Ad oggi quali le novità sulle nuove cure dell’epatite C, dopo il sofosbuvir?

 

Abbiamo delle grosse novità. Oggi disponiamo di farmaci di “terza generazione”, farmaci pan-genotipici che funzionano contro tutti i genotipi dell’Epatite C, che quindi permettono di curare con la stessa efficacia tutti i pazienti.

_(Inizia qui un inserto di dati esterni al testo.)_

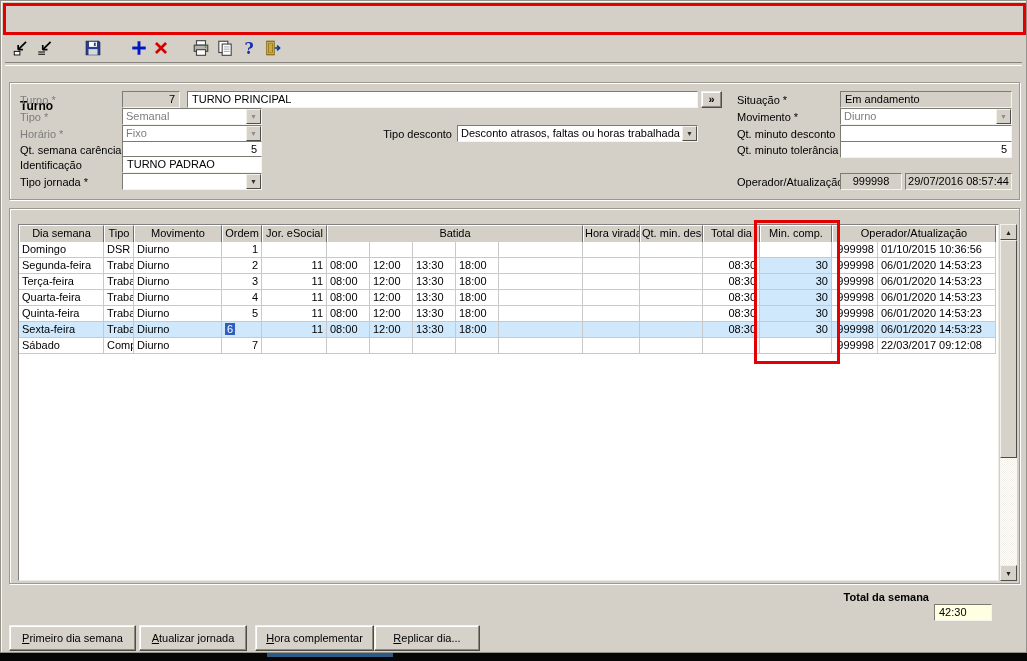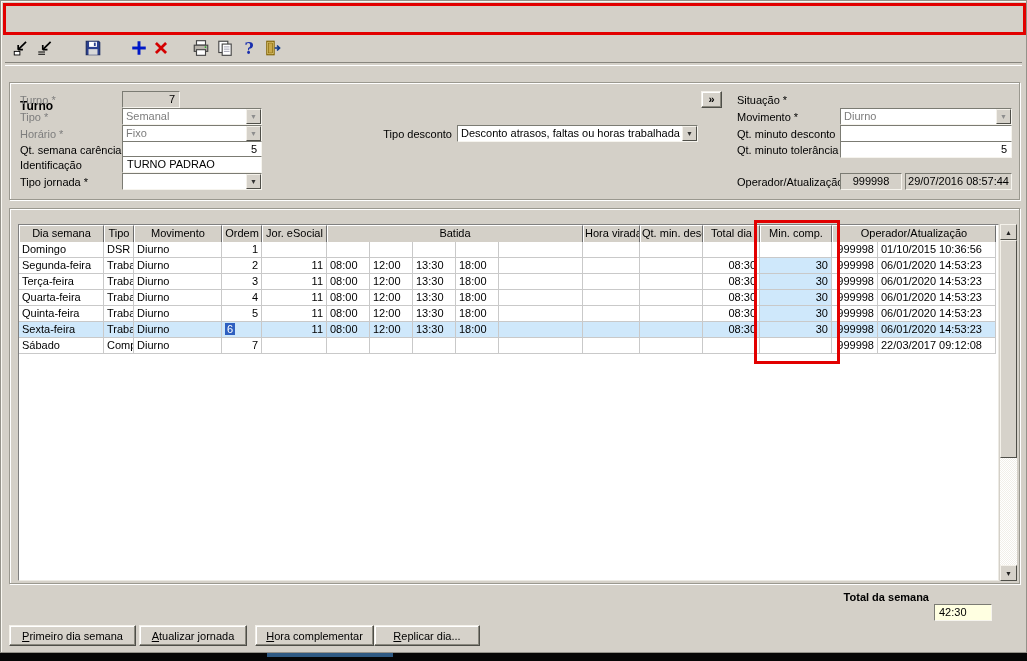--- a/index.html
+++ b/index.html
@@ -160,6 +160,7 @@
 
       <div class="lbl dim" style="left:10px;top:10px;">Turno *</div>
       <div class="fld gray ar" style="left:112px;top:8px;width:58px;">7</div>
+      <div class="fld" style="left:177px;top:8px;width:511px;">TURNO PRINCIPAL</div>
       <button class="mini-btn" style="left:691px;top:8px;width:21px;height:17px;">»</button>
 
       <div class="lbl" style="left:727px;top:10px;">Situação *</div>

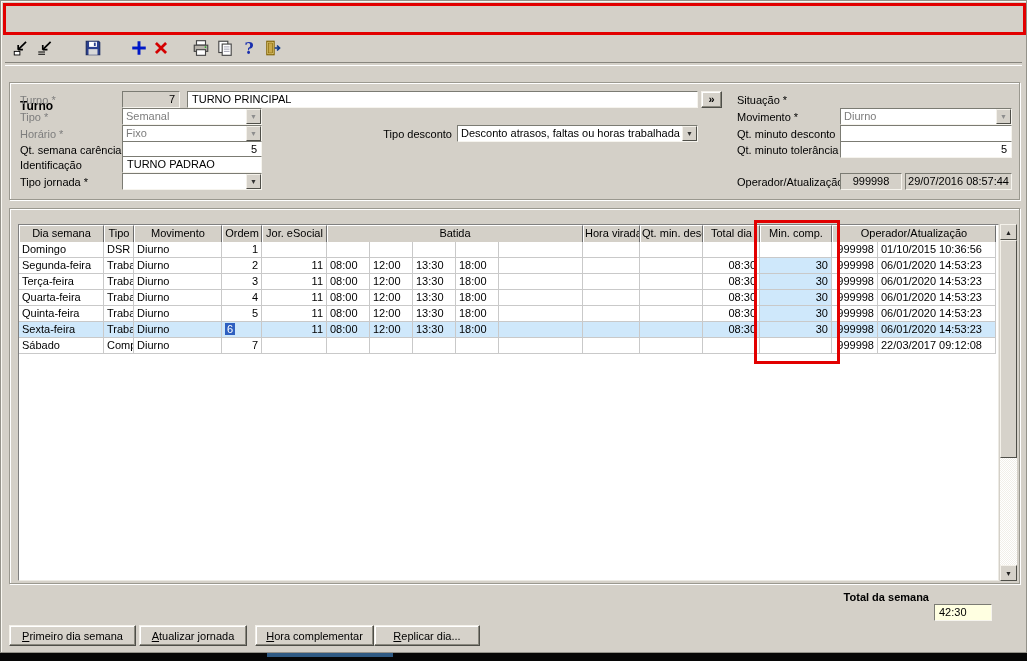--- a/index.html
+++ b/index.html
@@ -164,6 +164,7 @@
       <button class="mini-btn" style="left:691px;top:8px;width:21px;height:17px;">»</button>
 
       <div class="lbl" style="left:727px;top:10px;">Situação *</div>
+      <div class="fld gray" style="left:830px;top:8px;width:172px;">Em andamento</div>
 
       <div class="lbl dim" style="left:10px;top:27px;">Tipo *</div>
       <div class="dd disabled" style="left:112px;top:25px;width:140px;">

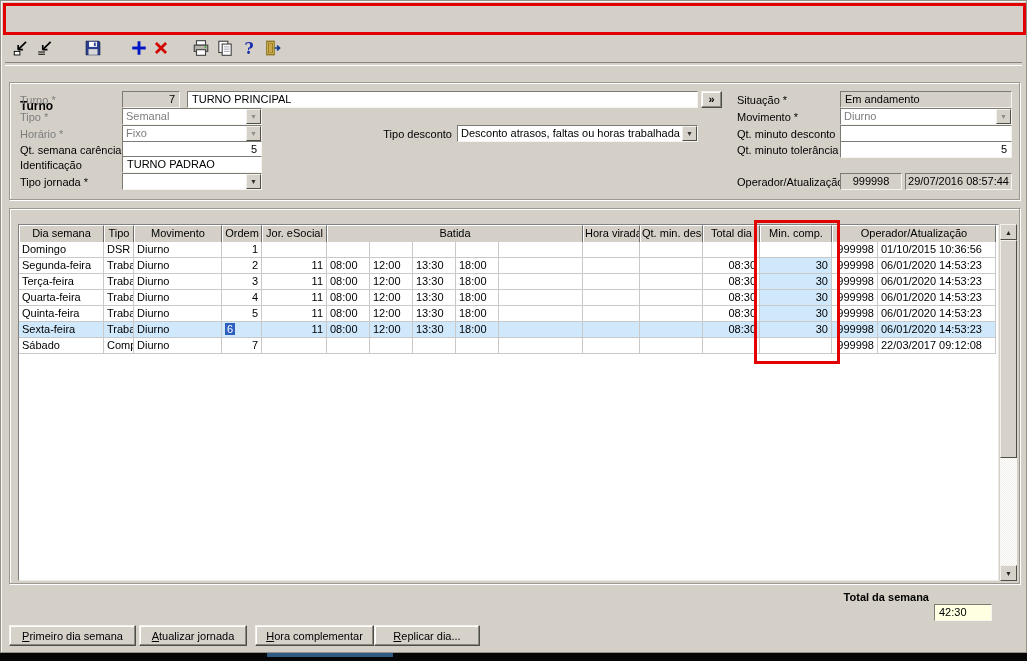--- a/index.html
+++ b/index.html
@@ -78,7 +78,7 @@
           border:1px solid;border-color:#f4f1ea #4e4e48 #4e4e48 #f4f1ea;box-sizing:border-box;}
   
   .footer{position:absolute;display:flex;}
-  .wbtn{box-sizing:border-box;height:21px;background:#d6d2ca;font-family:"Liberation Sans",sans-serif;font-size:11px;color:#000;
+  .wbtn{box-sizing:border-box;height:26px;background:#d6d2ca;font-family:"Liberation Sans",sans-serif;font-size:11px;color:#000;
         border:1px solid;border-color:#f4f1ea #4e4e48 #4e4e48 #f4f1ea;box-shadow:inset -1px -1px 0 #8a887e,inset 1px 1px 0 #fff;padding:0;}
   .wbtn::first-letter{text-decoration:underline;}
   .taskbar-seg{position:absolute;background:#2f5a83;}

Le loro caratteristiche sono innovative: sono farmaci di grande maneggevolezza perché non hanno effetti collaterali importanti, possono essere anche combinati con altri farmaci senza troppe interferenze; sono efficaci con brevissimi cicli di trattamento, di 8 o 12  settimane (con un enorme vantaggio dei centri di cura che hanno meno carico di lavoro e quindi possono aumentare il numero dei trattamenti) eliminando definitivamente il virus nel 95%-98% dei casi. Inoltre costano un decimo di quello che costavano all’inizio: oggi costano circa 4mila euro per un ciclo di terapia, contro i 40mila euro in passato. Oggi questo approccio terapeutico “più allargato” alla popolazione, indipendentemente dal grado di patologia raggiunto, permette di curare non più la malattia, ma l’infezione: l’approccio non è più solo di salute individuale (“ti curo perché sei malato”) ma anche di salute pubblica (“ti curo per non diffondere l’infezione”).

 

Infine, quali sono le prospettive per una eradicazione completa dell’Epatite C a livello nazionale e regionale?

 

L’eradicazione completa è un obiettivo troppo ambizioso quando la intendiamo come scomparsa definitiva del virus dell’Epatite C. Sicuramente le prospettive sono molto valide per un controllo della infezione con riduzione di oltre il 90% della diffusione di questa infezione, sia in termini di incidenza che di prevalenza. A livello nazionale e regionale noi siamo molto convinti che il nostro programma Regionale possa essere un esempio di “micro eliminazione del virus” cioè di una eliminazione in un territorio ben definito. L’Organizzazione mondiale della sanità auspica che ci siano programmi locali e decentrati di “micro eliminazione” che diventino veri e propri modelli da imitare. Noi abbiamo un approccio di “micro eliminazione” a livello regionale che potrebbe essere un ottimo modello da esportare a livello nazionale. Ne siamo fermamente convinti.